Frauen, die wegen einer venösen Thromboembolie antikoaguliert werden, stehen in der Verhütungsberatung vor einem Dilemma: Sie brauchen eine zuverlässige Kontrazeption – Schwangerschaften unter Vitamin-K-Antagonisten (Phenprocoumon, Marcumar) oder neuen oralen Antikoagulantien (Apixaban, Rivaroxaban, Eodxaban, Dabigatran) sind wegen des erhöhten Risikos von Fehlbildungen kontraindiziert – gleichzeitig besteht die Sorge, hormonelle Methoden könnten das Rezidivrisiko erhöhen oder Blutungen verstärken.

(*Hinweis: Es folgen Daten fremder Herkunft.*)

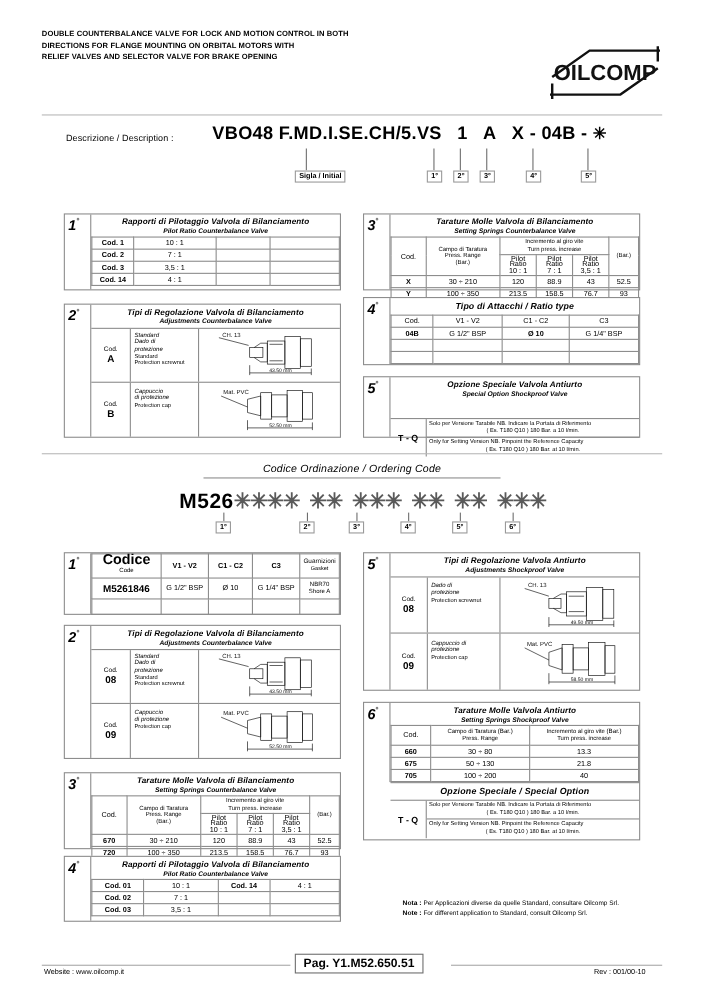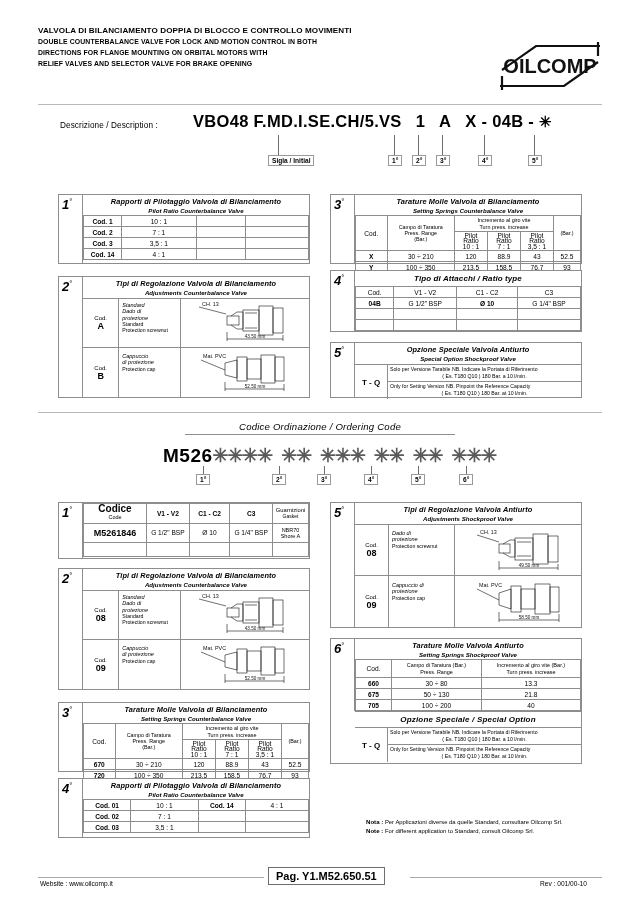--- a/index.html
+++ b/index.html
@@ -64,21 +64,20 @@
           padding:2px 7px;background:#fff;white-space:nowrap;}
   .note{position:absolute;font-size:5.9px;line-height:7.6px;}
   .note b{font-size:6.1px;}
 </style>
 </head>
 <body>
 
 <div class="page">
 
   <div class="hdr">
-    <div class="hdr-it">VALVOLA DI BILANCIAMENTO DOPPIA DI BLOCCO E CONTROLLO MOVIMENTI</div>
     <div class="hdr-en">DOUBLE COUNTERBALANCE VALVE FOR LOCK AND MOTION CONTROL IN BOTH</div>
     <div class="hdr-en">DIRECTIONS FOR FLANGE MOUNTING ON ORBITAL MOTORS WITH</div>
     <div class="hdr-en">RELIEF VALVES AND SELECTOR VALVE FOR BRAKE OPENING</div>
   </div>
 
   <div class="logo">
     <svg width="116" height="52" viewBox="0 0 116 52">
       <path d="M10,30 L44,6 L108,6" fill="none" stroke="#111" stroke-width="2.2"></path>
       <path d="M8,46 L72,46 L106,22" fill="none" stroke="#111" stroke-width="2.2"></path>
       <line x1="106" y1="2" x2="106" y2="16" stroke="#111" stroke-width="2.2"></line>
@@ -310,21 +309,21 @@
         </tr>
       </tbody>
         </table>
     </div>
   </div>
 
   <div class="blk" style="left:330px;top:342px;width:252px;height:56px;">
     <div class="num"></div>
     <div class="numtxt"><span>5</span><sup>°</sup></div>
     <div style="margin-left:24px;">
-      <div class="ttl" style="border-bottom:1px solid #8d8d8d;padding-bottom:1px;">
+      <div class="ttl" style="border-bottom:1px solid #8d8d8d;padding-bottom:17px;">
         <span>Opzione Speciale Valvola Antiurto</span>
         <span class="en">Special Option Shockproof Valve</span>
       </div>
       <div style="display:flex;height:34px;">
         <div style="width:32px;border-right:1px solid #8d8d8d;display:flex;align-items:center;
                     justify-content:center;font-size:8px;font-weight:bold;">T - Q</div>
         <div style="flex:1;">
           <div style="border-bottom:1px solid #8d8d8d;height:17px;padding:1px 2px;box-sizing:border-box;">
             <div style="font-size:5.2px;line-height:6.6px;">Solo per Versione Tarabile   NB. Indicare la Portata di Riferimento</div>
             <div style="font-size:5.2px;line-height:6.6px;text-align:center;">( Es. T180  Q10 ) 180 Bar. a 10 l/min.</div>
@@ -360,21 +359,21 @@
   <div class="tagbox" style="left:459px;top:474px;">6°</div>
 
   <div class="blk" style="left:58px;top:502px;width:252px;height:57px;">
     <div class="num"></div>
     <div class="numtxt"><span>1</span><sup>°</sup></div>
     <div style="margin-left:24px;">
       <table class="g">
         <tbody>
             <tr>
           <td style="width:28%;height:18px;line-height:7.4px;">
-            <b style="font-size:10px;">Codice</b><br>
+            <b style="font-size:13px;">Codice</b><br>
             <span class="small">Code</span>
           </td>
           <td style="width:19%" class="b">V1 - V2</td>
           <td style="width:18%" class="b">C1 - C2</td>
           <td style="width:19%" class="b">C3</td>
           <td style="width:16%;line-height:6.4px;">
             <span style="font-size:5.8px;">Guarnizioni</span><br>
             <span style="font-size:5px;">Gasket</span>
           </td>
         </tr>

Ein aktueller systematischer Review fasst die Evidenz neu zusammen. (Antoinette T. Nguyen et al. Safety of contraception among women using anticoagulant therapy: an updated systematic review. Contraception 2025; im Druck: DOI 10.1016/j.contraception.2025.111276)
In 14 Studien, darunter die bekannte EINSTEIN-Analyse, fand sich kein Hinweis auf ein erhöhtes Risiko für Rezidivthrombosen bei Frauen, die unter therapeutischer Antikoagulation kombinierte oder Gestagen-Mono Präparate verwendeten. Diese Analyse wurde 2016 publiziert. (Martinelli et al. Recurrent venous thromboembolism and abnormal uterine bleeding in women receiving anticoagulant therapy for venous thromboembolism and hormonal therapy. Blood 2016;128(6): 1003–1009. DOI: 10.1182/blood-2016-02-698357)
Auch pharmakokinetische Interaktionen zwischen oralen Kontrazeptiva und Antikoagulanzien wurden nicht beobachtet.
Eine Hypermenorrhoe unter oraler Antikoagulation wird v.a. durch LNG IUDs signifikant gesenkt.
Die deutsche S3-Leitlinie „Hormonelle Empfängnisverhütung“ (AWMF 015/015, 2019, aktuell in Überarbeitung) hatte diese Kernaussagen schon vorweggenommen. Sie empfiehlt: Unter laufender Antikoagulation können kombinierte hormonelle Methoden weitergeführt werden. Östrogenfreie Präparate gelten als bevorzugte Optionen mit Ausnahme von Depot-MPA wegen einzelner Hinweise auf erhöhte Thromboembolieraten.
Nach Absetzen der Antikoagulation muss auf eine östrogenfreie Methode umgestellt werden.